If DAOs intend to receive investment from institutional investors, they should also consider reporting requirements question. Such requirements will vary from investor to investor, their third-party service provider (auditor/administrator/accountant), and jurisdiction and structure. Investors will benefit from additional verification information and materials regarding this investment, including:
- Smart contracts and various terms of investment terms details (a written confirmation of the allocation mechanism from the smart contract auditor would also be a bonus).
- About how to query the smart contract to view the locked or recoverable Token Instructions, or a basic front-end user interface for investors to connect to their wallets and view their positions.
- Memorandum of Understanding or Term Sheet, these two agreements are not legally binding and include everyone's different understanding of the mechanism, A point of contact (signed by core contributors to the DAO and investors) is also provided for investor audits.
For institutional investors, audit work is One of their main concerns.
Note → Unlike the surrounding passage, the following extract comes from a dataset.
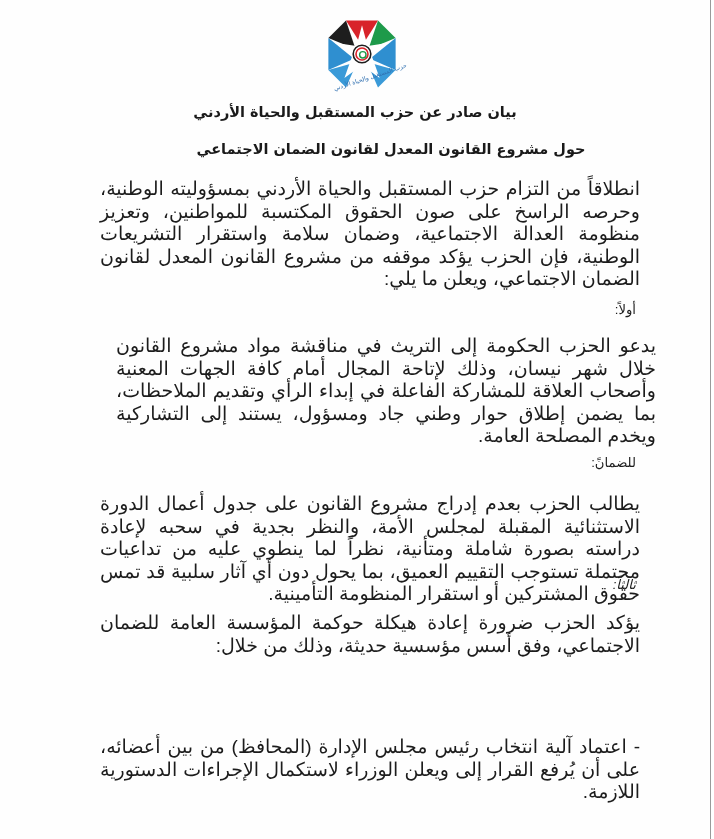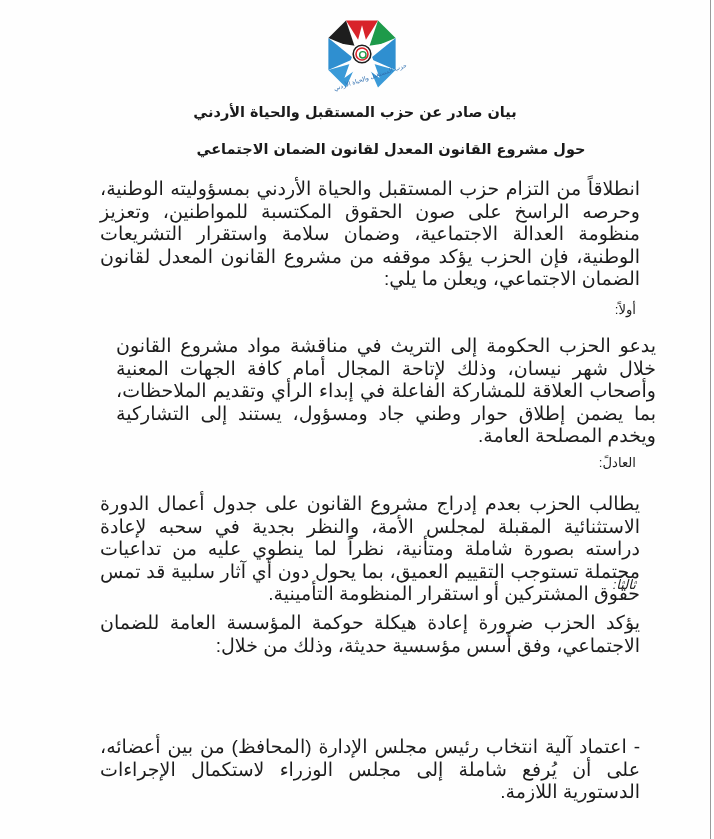"العادلً:" div.heading { text: العادلً -> للضمانً }
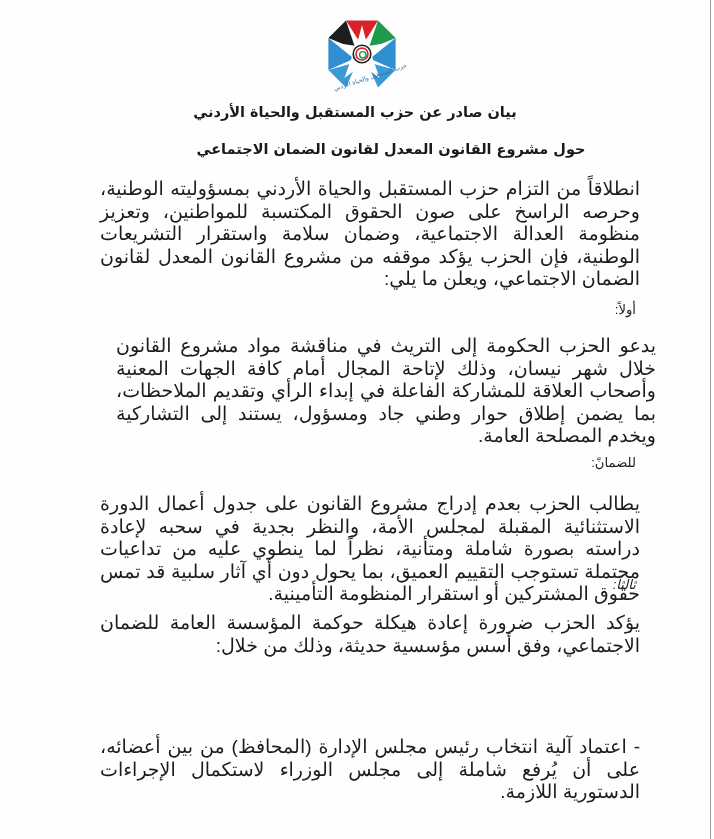"- اعتماد آلية انتخاب رئيس" p.body-text { text: شاملة إلى مجلس -> القرار إلى ويعلن }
However, auditors are not currently skilled enough in terms of the mechanics of verifying smart contracts. Traditionally, if assets are held in escrow, auditors get in touch with the relevant contacts and verify that the funds are in safe custody, have been redeemed, or are in the hands of investors. But with smart contracts, none of the above situations will happen, so providing investors with as much clear information as possible will definitely benefit them.
Community Investor
Actually, your own community members are your best strategic partners. A successful decentralized vault sale should allow community members to also reserve a certain amount of funds under the same terms, which both Forefront and Index Coop have done in their recent vault sales rounds.
In the sale of Forefront, DAO reserved 1 million FF coins for community members 20% high proportion of Tokens, so that those who have made important contributions to Forefront can get Tokens first. Members have a purchase cap of $10,000 and a minimum contribution of $5,000.
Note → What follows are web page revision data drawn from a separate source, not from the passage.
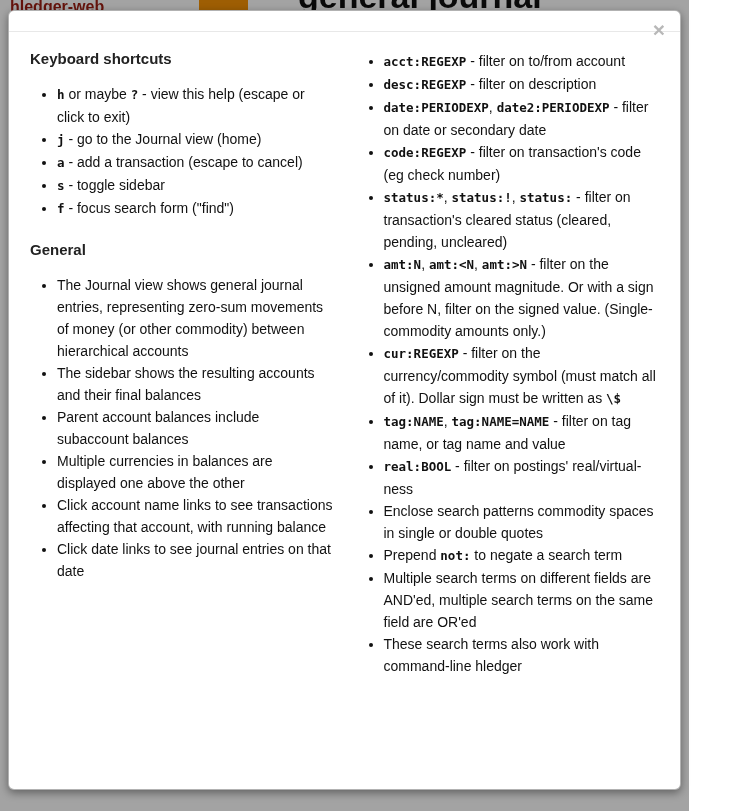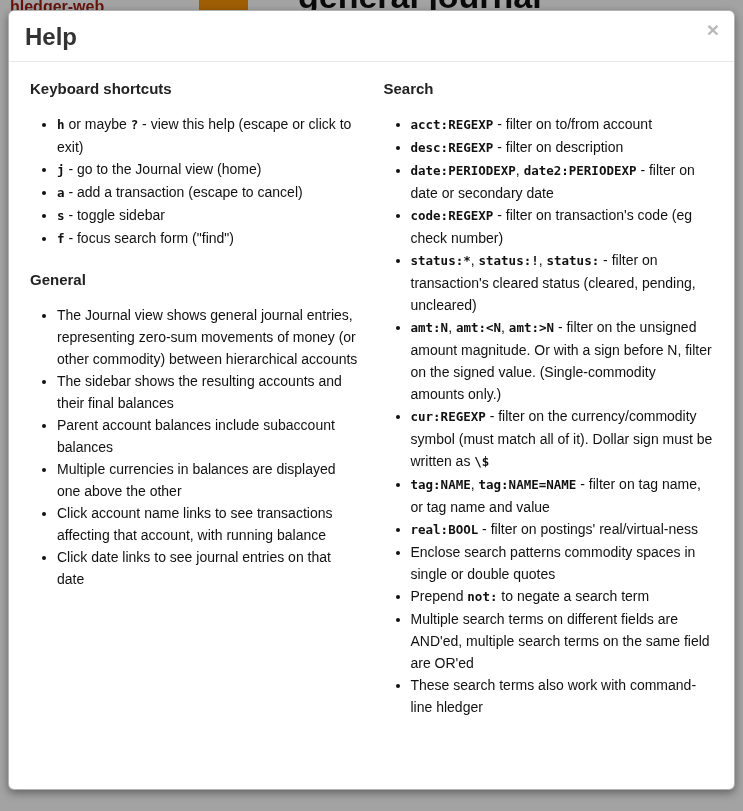"hledger-web" .page { width: 743px -> 689px }
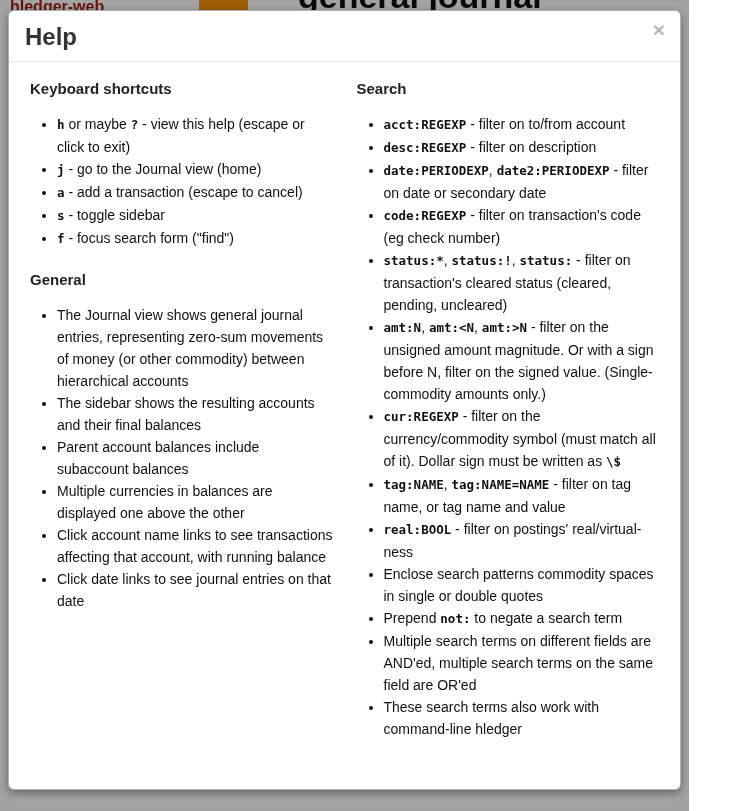"Help" div.modal-title { html: <div>Help</div> -> none }
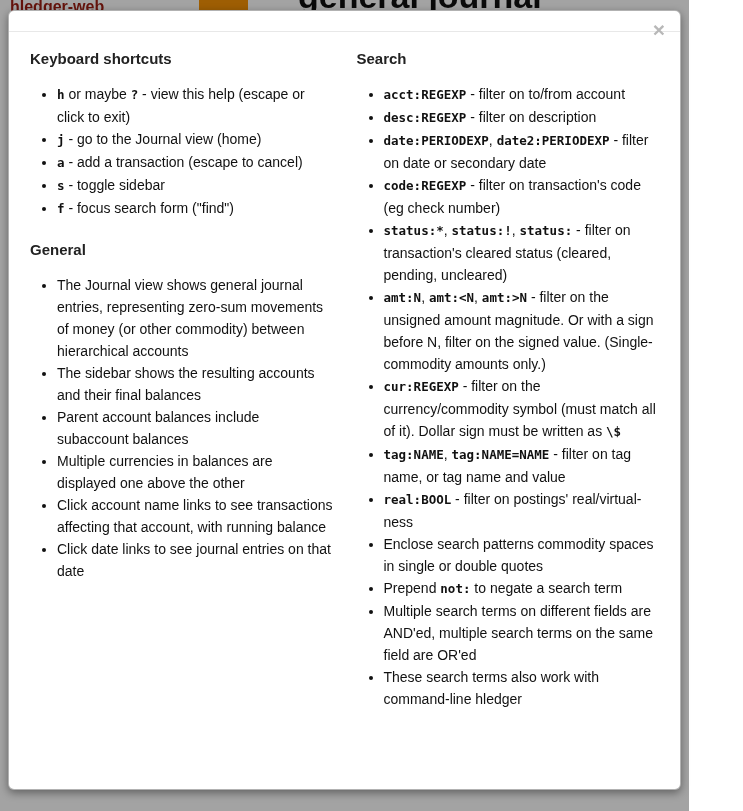"Search" h4 { html: <h4>Search</h4> -> none }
Index Coop also reserves purchase credits for community members. They assess eligibility by reviewing which members have received contribution awards in the three months prior to the sale. The purchase terms for these community members are the same as for strategic investors, including a 6-month straight-line redemption period and a percentage discount, with a total purchase cap of $100,000 per contributor.
All DAO members should have a say in determining the final deal terms. Building community consensus requires long-term efforts, and DAOs should do their best to manage it openly and transparently. For this reason, we recommend drafting a proposal in advance and having DAO members vote on it before the final sale.
The drafting of the proposal can be done by the founder (such as Forefront), or by the community (such as Index Coop), and sometimes by the venture capital leader Finish. In any case, proposals are drafted to facilitate agreement among various stakeholders.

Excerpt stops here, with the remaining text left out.